Filmmakers can edit out a little skin and blood to turn an R rating into a more marketable PG. A "PA" rating, however, might require some major script revision.

That's a "Pope Approval" rating. And, according to the Italian newspaper La Repubblica, only 45 films (dubbed "the Pope's Oscars") have been condoned by the Vatican as suitable for the faithful.

The pontiff's picks aren't the G-rated family fare you'd expect. Topping the list is Stephen Spielberg's Holocaust epic Schindler's List. Another Holocaust flick, Roberto Benigni's comedy Life Is Beautiful (which Pope John Paul II screened at the Vatican recently) charted at No. 3.
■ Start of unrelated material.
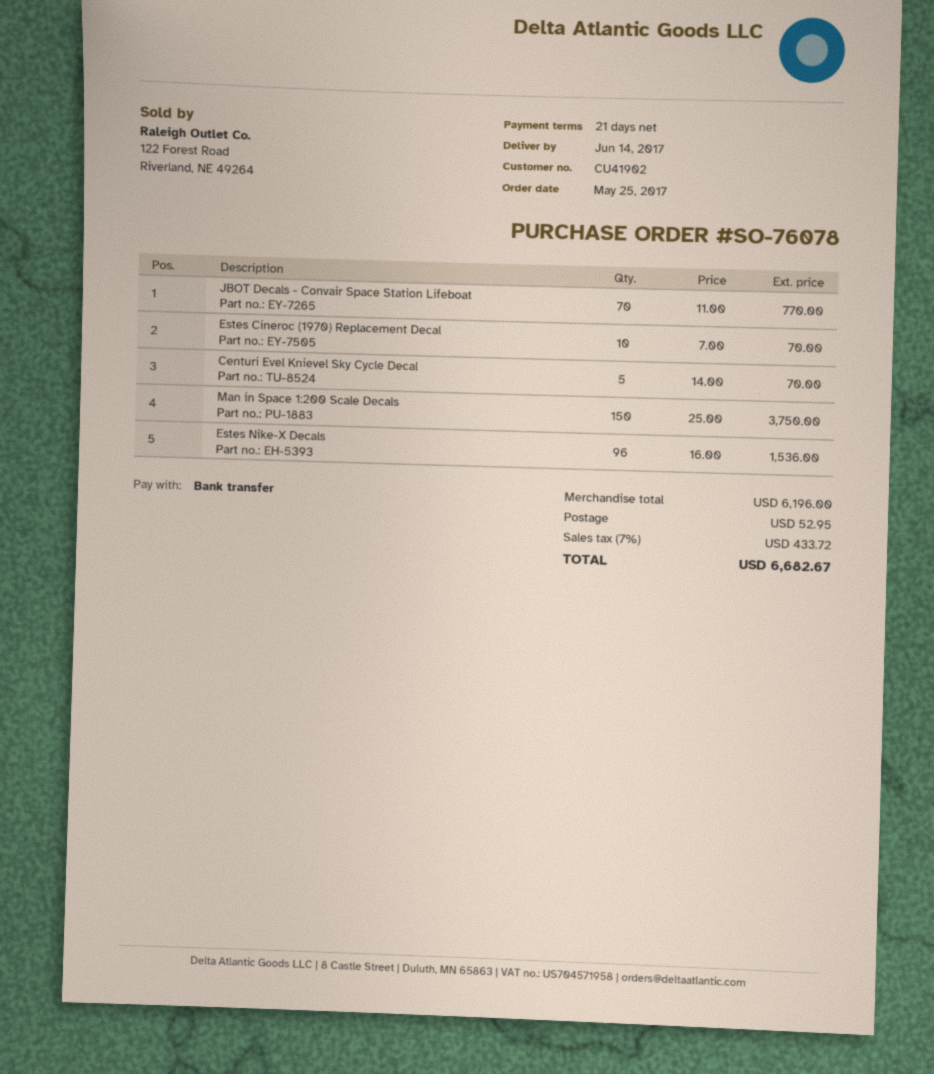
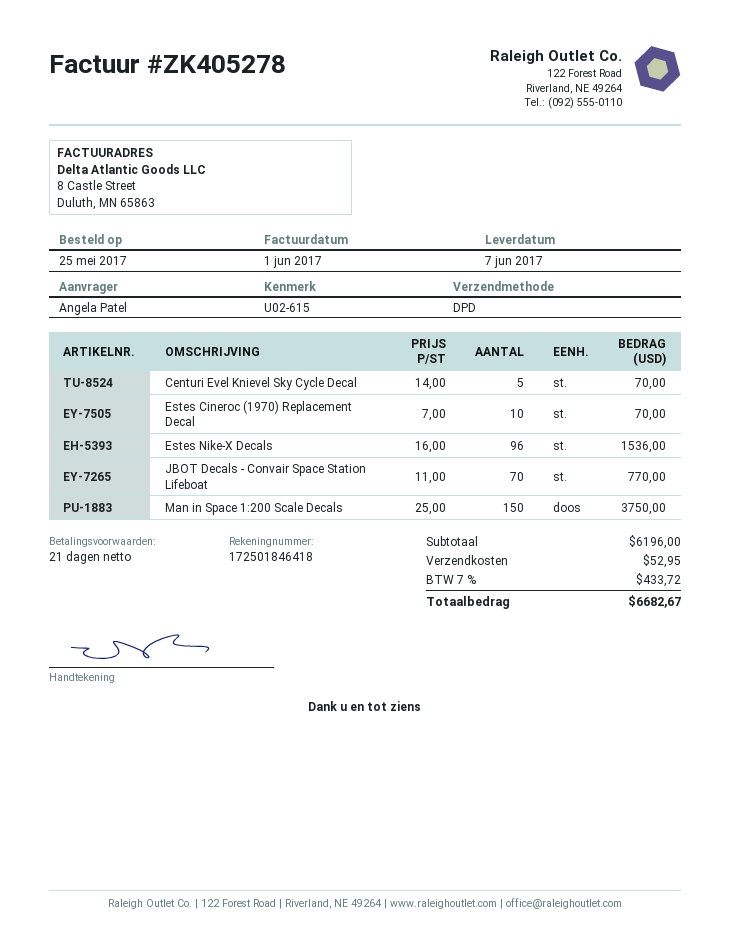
delivery date: 2017-06-14 -> 2017-06-07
Of course, several religious-themed flicks cracked the Top Ten. Pier Paolo Pasolini's Jesus-as-Marxist-revolutionary, documenary-style The Gospel According to St. Matthew (No. 2), Franco Zeffirelli's 375-minute Jesus of Nazareth (No. 5), Charlton Heston's Christians-vs.-Romans epic Ben-Hur (No. 6) and the pro-Catholic, anti-King Henry VIII Oscar-winner A Man For All Seasons (No. 7) all made the cut.

The 78-year-old pope, a former actor and playwright and a big movie buff (the Vatican has a collection of 6,000 films, and the pontiff screens new films in their native tongues before their public release), also made some curious selections.

Stanley Kubrick's 2001: A Space Odyssey, a film based in part on the secular writings of Friedrich "God is Dead" Nietzsche, landed at No. 8. Charlie Chaplin's swan song, Modern Times, one of the few comedies to make the list, came in fourth. Frederico Fellini's autobiographical 8 1/2, about a director trying to find inspiration, was ninth. And Luchino Visconti's The Leopard, a film about Italian nationals struggling with nobles in Sicily, rounded out the Top 10n.